The lines to copy are those in the records below that hold the word "titlebar".
[Opening Provided information section]
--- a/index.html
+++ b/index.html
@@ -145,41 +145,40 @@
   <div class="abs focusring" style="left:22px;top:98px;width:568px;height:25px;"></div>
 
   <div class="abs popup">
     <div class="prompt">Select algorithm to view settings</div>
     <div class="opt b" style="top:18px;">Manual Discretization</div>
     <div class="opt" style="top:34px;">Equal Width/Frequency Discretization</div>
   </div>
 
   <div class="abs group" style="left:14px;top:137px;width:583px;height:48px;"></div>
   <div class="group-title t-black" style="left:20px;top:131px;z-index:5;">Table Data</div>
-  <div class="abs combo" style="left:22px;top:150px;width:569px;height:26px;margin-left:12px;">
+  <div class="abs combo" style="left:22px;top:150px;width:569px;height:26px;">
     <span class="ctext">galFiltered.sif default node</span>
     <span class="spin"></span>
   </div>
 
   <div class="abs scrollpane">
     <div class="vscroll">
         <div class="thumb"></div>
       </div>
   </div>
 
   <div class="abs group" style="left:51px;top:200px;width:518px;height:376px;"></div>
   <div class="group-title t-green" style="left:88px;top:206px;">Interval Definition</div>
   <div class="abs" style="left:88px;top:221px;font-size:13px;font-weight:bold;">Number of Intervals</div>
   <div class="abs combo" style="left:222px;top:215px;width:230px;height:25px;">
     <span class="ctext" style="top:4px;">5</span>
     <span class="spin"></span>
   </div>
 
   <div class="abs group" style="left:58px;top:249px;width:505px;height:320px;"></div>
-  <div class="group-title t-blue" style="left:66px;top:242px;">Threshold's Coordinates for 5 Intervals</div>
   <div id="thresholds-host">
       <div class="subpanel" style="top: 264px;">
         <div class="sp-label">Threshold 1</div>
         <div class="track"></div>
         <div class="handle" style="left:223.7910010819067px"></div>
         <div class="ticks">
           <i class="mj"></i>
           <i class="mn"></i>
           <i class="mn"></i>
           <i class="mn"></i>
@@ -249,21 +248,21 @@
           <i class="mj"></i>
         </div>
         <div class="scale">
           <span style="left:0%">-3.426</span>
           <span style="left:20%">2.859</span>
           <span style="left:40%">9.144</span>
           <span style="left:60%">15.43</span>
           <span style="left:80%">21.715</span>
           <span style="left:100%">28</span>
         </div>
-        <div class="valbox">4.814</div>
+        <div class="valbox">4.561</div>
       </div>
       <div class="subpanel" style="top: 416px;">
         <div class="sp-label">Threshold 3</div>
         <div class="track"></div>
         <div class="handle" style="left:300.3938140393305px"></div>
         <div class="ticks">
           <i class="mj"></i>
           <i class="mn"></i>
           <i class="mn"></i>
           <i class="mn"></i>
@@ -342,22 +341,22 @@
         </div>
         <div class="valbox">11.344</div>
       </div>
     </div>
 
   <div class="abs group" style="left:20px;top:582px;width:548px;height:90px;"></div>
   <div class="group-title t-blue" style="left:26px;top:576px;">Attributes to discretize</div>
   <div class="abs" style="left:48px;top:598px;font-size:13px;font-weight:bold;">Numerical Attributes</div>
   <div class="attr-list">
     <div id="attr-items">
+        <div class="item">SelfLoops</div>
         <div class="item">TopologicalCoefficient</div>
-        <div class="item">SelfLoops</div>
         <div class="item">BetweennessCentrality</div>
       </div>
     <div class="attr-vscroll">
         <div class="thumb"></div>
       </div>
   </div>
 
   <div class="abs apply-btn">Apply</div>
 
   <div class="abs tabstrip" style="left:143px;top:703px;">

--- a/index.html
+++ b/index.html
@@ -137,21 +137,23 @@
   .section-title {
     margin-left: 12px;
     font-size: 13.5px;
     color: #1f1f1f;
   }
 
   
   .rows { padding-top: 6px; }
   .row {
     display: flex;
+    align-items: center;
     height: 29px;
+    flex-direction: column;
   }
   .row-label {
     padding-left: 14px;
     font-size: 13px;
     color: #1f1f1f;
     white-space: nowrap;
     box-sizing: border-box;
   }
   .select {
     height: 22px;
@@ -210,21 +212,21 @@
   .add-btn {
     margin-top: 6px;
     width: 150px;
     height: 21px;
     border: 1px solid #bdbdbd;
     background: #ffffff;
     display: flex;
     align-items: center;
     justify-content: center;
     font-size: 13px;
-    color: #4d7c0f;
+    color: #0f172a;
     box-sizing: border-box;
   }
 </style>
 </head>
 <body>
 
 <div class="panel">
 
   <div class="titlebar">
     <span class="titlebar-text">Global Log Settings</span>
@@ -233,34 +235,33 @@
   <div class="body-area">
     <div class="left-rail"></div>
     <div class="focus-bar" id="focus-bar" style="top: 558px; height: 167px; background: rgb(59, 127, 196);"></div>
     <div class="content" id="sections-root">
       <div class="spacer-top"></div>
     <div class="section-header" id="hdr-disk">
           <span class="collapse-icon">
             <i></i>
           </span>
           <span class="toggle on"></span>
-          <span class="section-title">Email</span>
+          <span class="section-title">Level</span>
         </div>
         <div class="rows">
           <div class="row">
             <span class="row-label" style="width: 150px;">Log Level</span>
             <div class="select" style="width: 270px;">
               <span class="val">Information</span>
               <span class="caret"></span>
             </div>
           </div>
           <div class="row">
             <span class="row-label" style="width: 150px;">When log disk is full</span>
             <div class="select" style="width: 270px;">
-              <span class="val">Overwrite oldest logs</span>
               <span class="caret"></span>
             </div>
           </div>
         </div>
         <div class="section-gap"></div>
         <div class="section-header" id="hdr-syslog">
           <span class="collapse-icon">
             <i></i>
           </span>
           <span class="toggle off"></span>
[Closing Provided information section]
● **Response below**:
   <div class="titlebar">
     <span class="titlebar-text">Global Log Settings</span>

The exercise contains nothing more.